The Council makes conversation feel as meaty as combat
The first episode of this 18th century mystery lets you talk to the monsters, if by monsters you mean aristocrats.
There are two questions people tend to ask about games: "What's it about?" and "What do you do?" Pairing those questions underlines a significant problem, because in many games what you do and what it's about are at odds. Poor old BioShock Infinite became the poster child for this phenomenon: it had ideas about free will versus determinism, about isolationism, racism and many other weighty -isms, but at the same time you were shooting bad guys by the hundred, whizzing around on zip-lines and electrocuting people. It was a blunt instrument to be exploring those ideas with.
By contrast, The Council concerns itself with a deeply human drama. It's 1793 and Louis de Richet's mother has gone missing on the island retreat of a secret order. As Louis your obstacles are people, and talking to them is the solution. Not killing. Not performing non-lethal takedowns. Just holding conversations. And by adapting familiar RPG systems to those conversations, gamifying the art of reading and manipulating people, The Council's "What do you do?" and "What's it about?" are uncannily well-matched.
What do you do in The Council? Well, you level up your parleying, subterfuge, observational skills, and psychology, then pit them against conversational opponents in quasi-boss battle encounters with branching consequences depending on your performance. And you collect coins. Despite placing its focus squarely on storytelling, The Council doesn't skimp on gamey interactions.
In fact, its conversation system runs so deep it's initially daunting to make sense of. Louis de Richet has 15 available character skills, 44 talents, and 20 traits that will make him behave differently in your playthrough than mine, and you only have partial agency over which of each are accrued. Character skills are where you spend points to develop particular abilities, and they're broken down into three types to help you decide how you want to play. During my first playthrough, I went all in on the diplomacy tree—it's a game about talking to people, after all, full of world leaders and morally dubious dignitaries you have to grill about your missing mother. Diplomacy seems like a useful skill.
But as I played, I found myself missing opportunities to observe something important, pick a lock, or say the perfect retort because of my choices. It's not so much that The Council makes you feel like you've picked the wrong skills, more that it makes you aware of all the other paths you could have taken, and builds anticipation for the moments when your particular skillset is called on.

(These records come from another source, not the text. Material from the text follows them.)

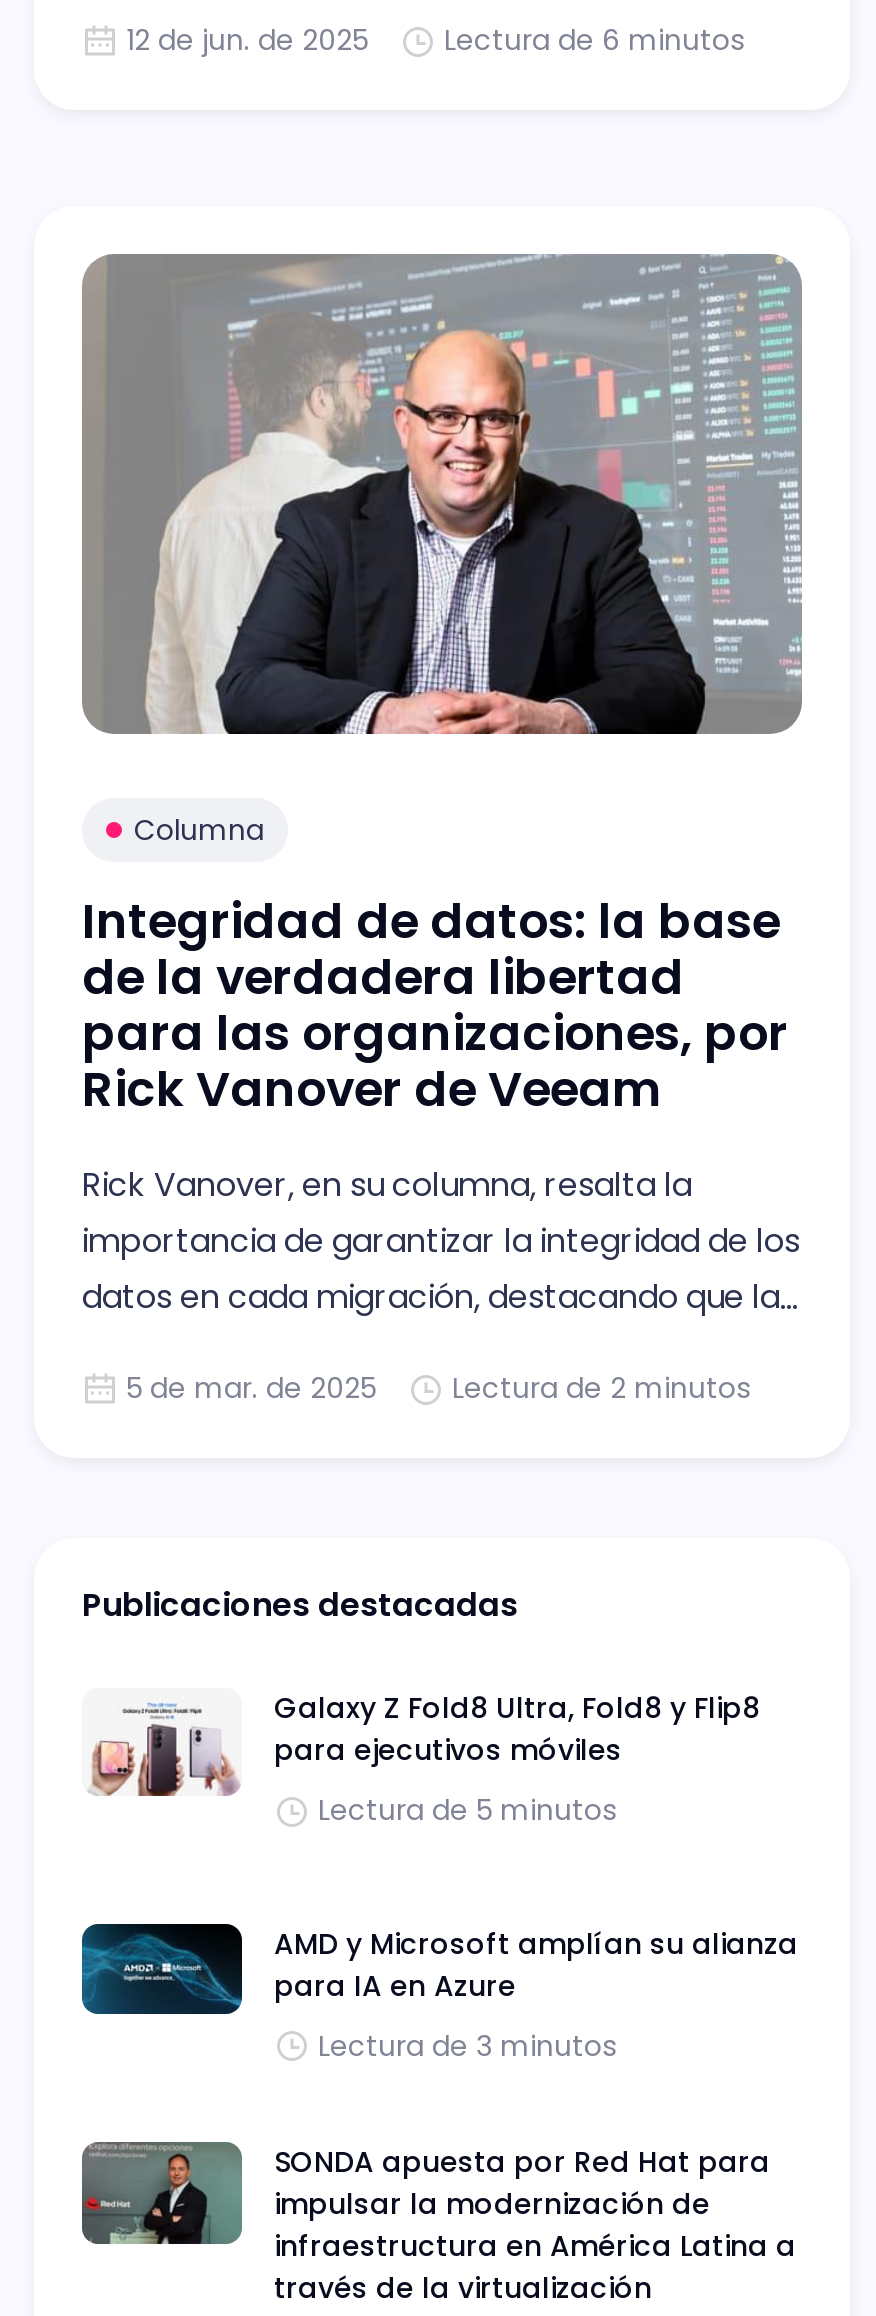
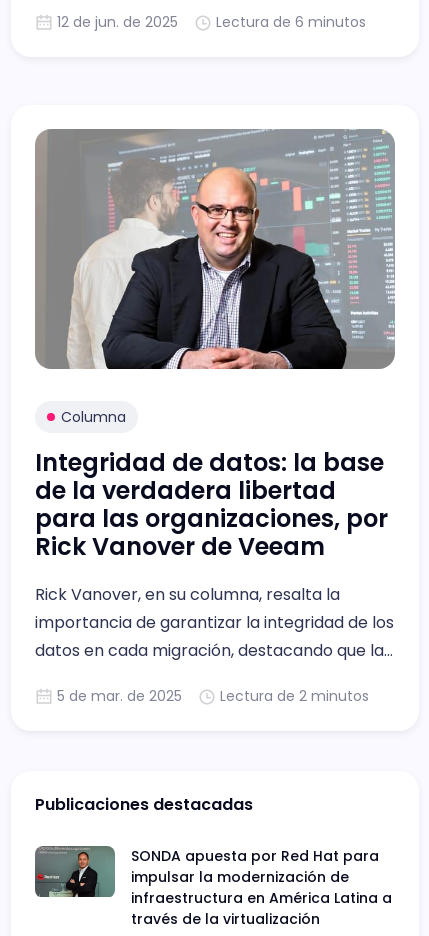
- [image]
- Galaxy Z Fold8 Ultra, Fold8 y Flip8
- para ejecutivos móviles
- Lectura de 5 minutos
- AMD y Microsoft amplían su alianza
- para IA en Azure
- Lectura de 3 minutos

- [image]
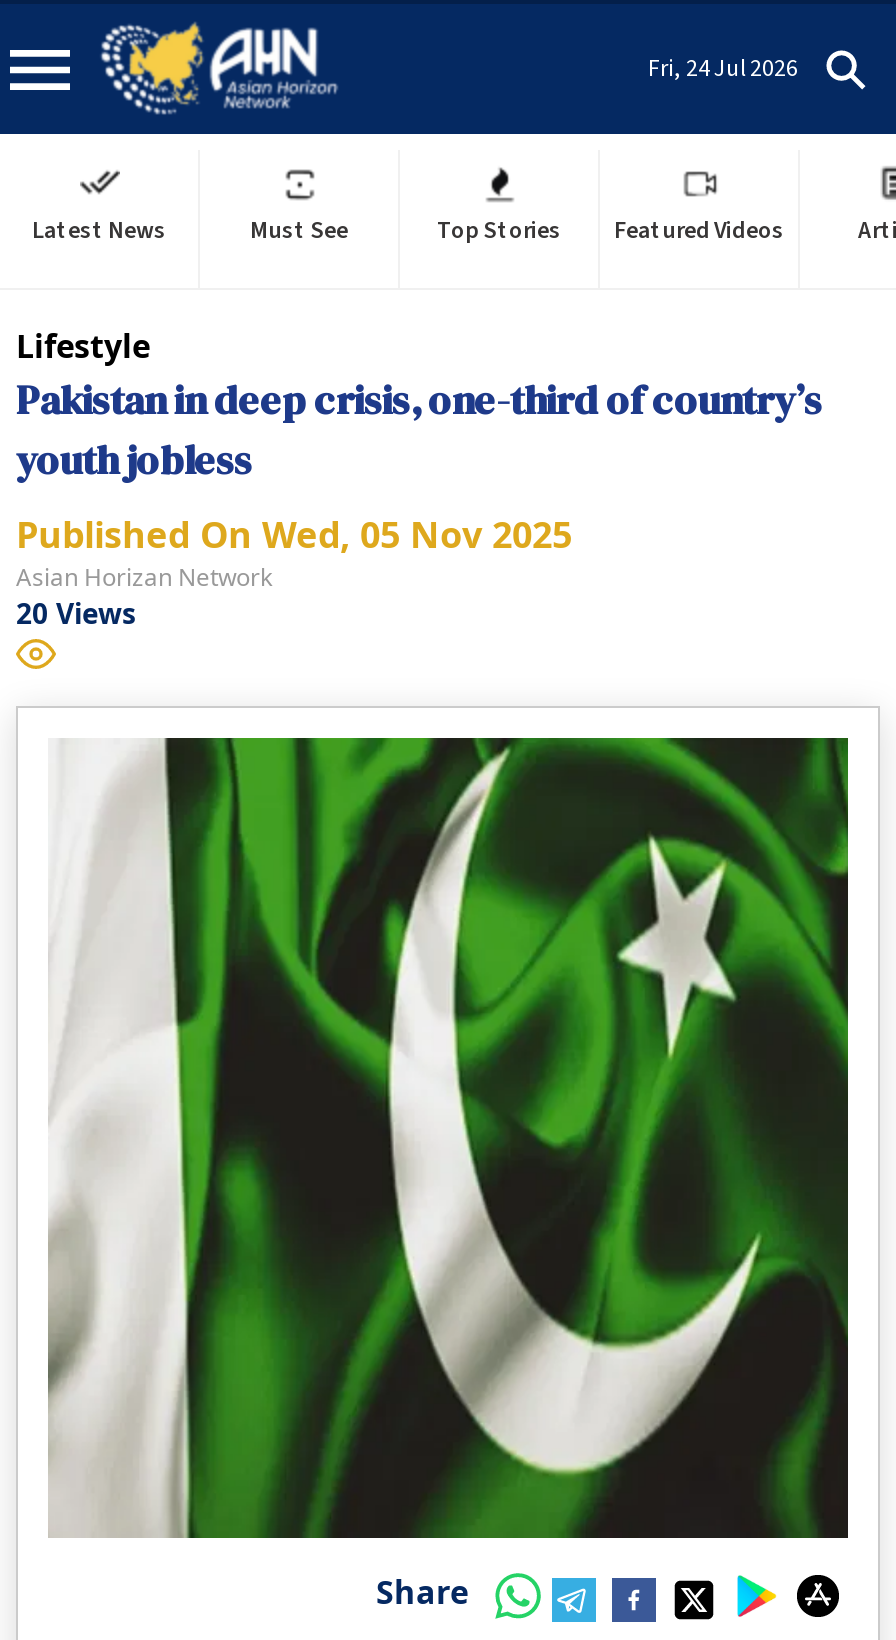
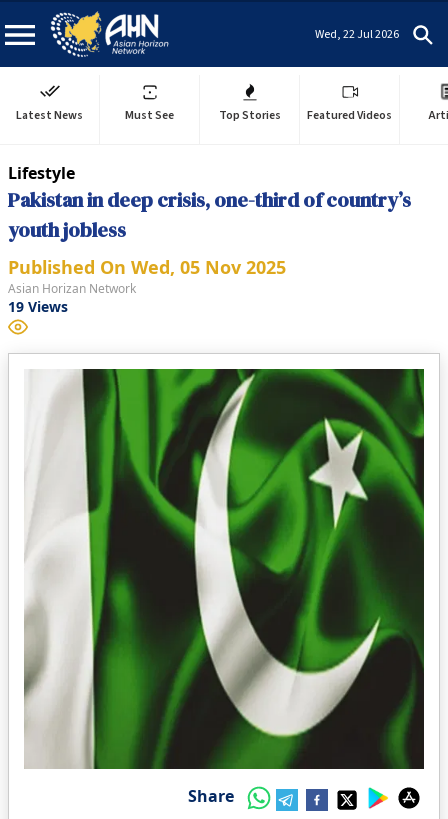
- Fri, 24 Jul 2026
+ Wed, 22 Jul 2026

- 20 Views
+ 19 Views
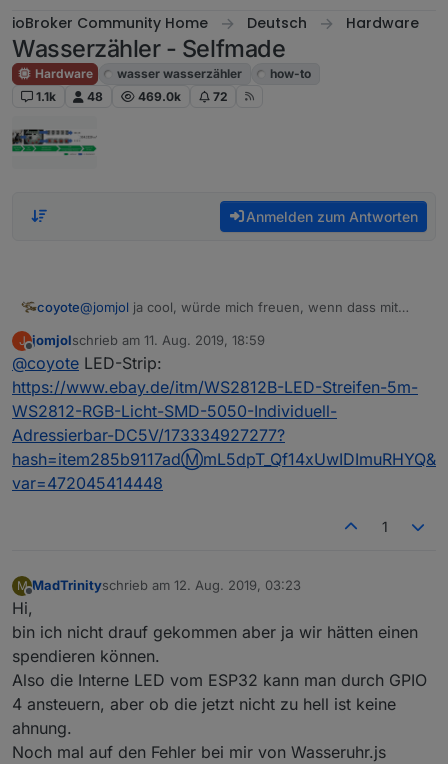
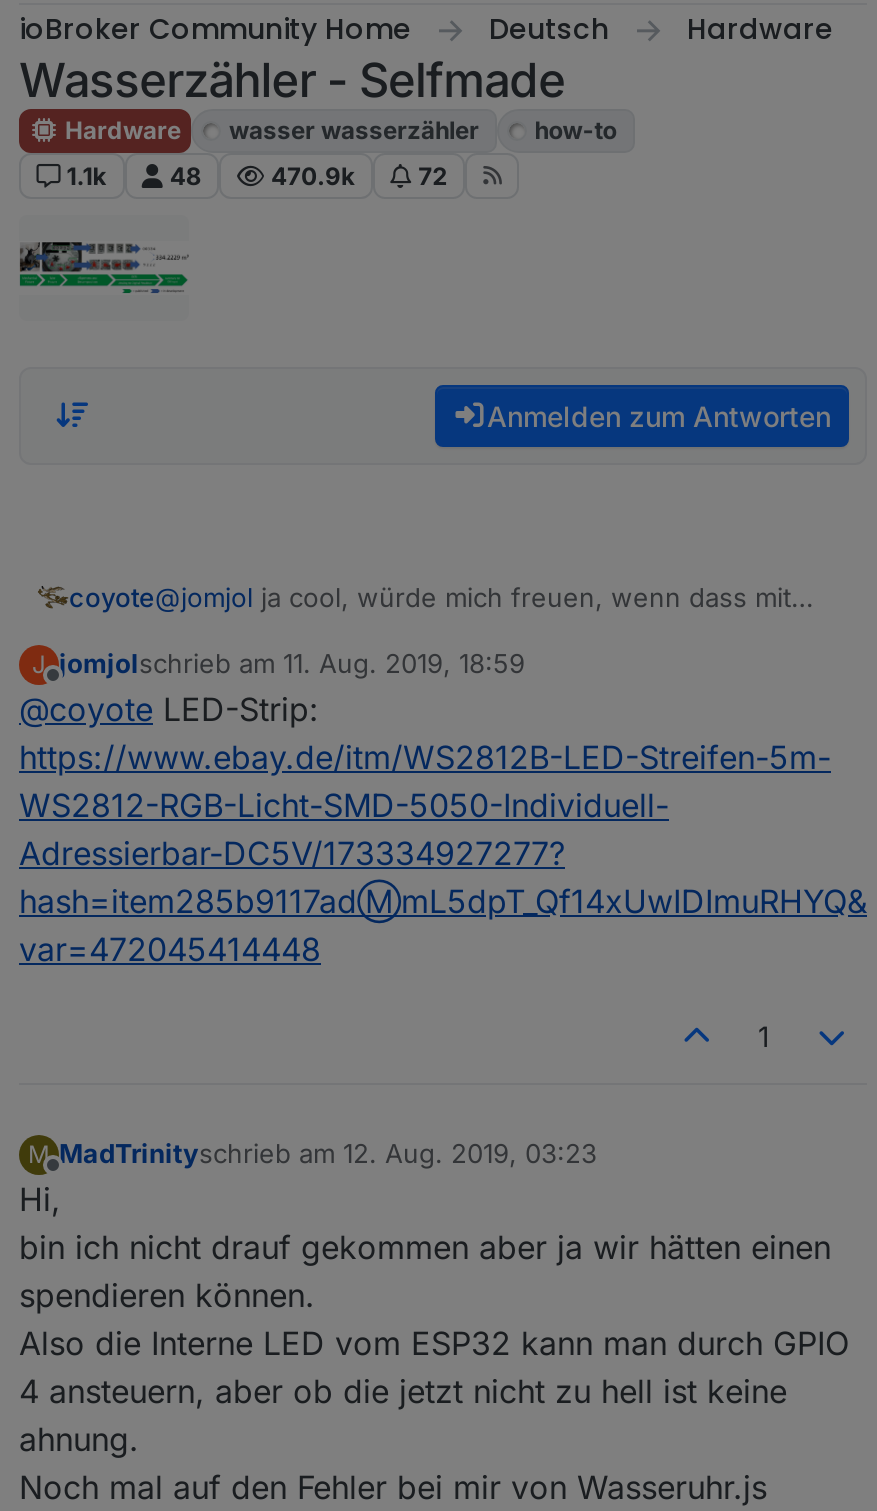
- 469.0k
+ 470.9k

Talents are separate from skills, and they bestow permanents character bonuses on Louis. Some are gained by leveling skills up to a certain point, performing specific actions, or consulting your journal for useful snippets of info about other characters' weaknesses and immunities. While skills are absolutely showered on you as you play—to the extent that maxing them all out by the end of episode three feels like it will be entirely possible—talents look like they're visiting from the menu screen of an 80-hour RPG. There are 44 of them!
Most interesting, I think, are traits, the third way of defining Louis. Traits are permanent positive or negative effects you don't know you're gaining until it's too late. You gain them after your blunders and successes. It's one of several ways The Council forces you to live with your mistakes. I'm permanently stuck with the naive trait in my playthrough because my weak line of questioning towards a certain character failed to extract the info I needed.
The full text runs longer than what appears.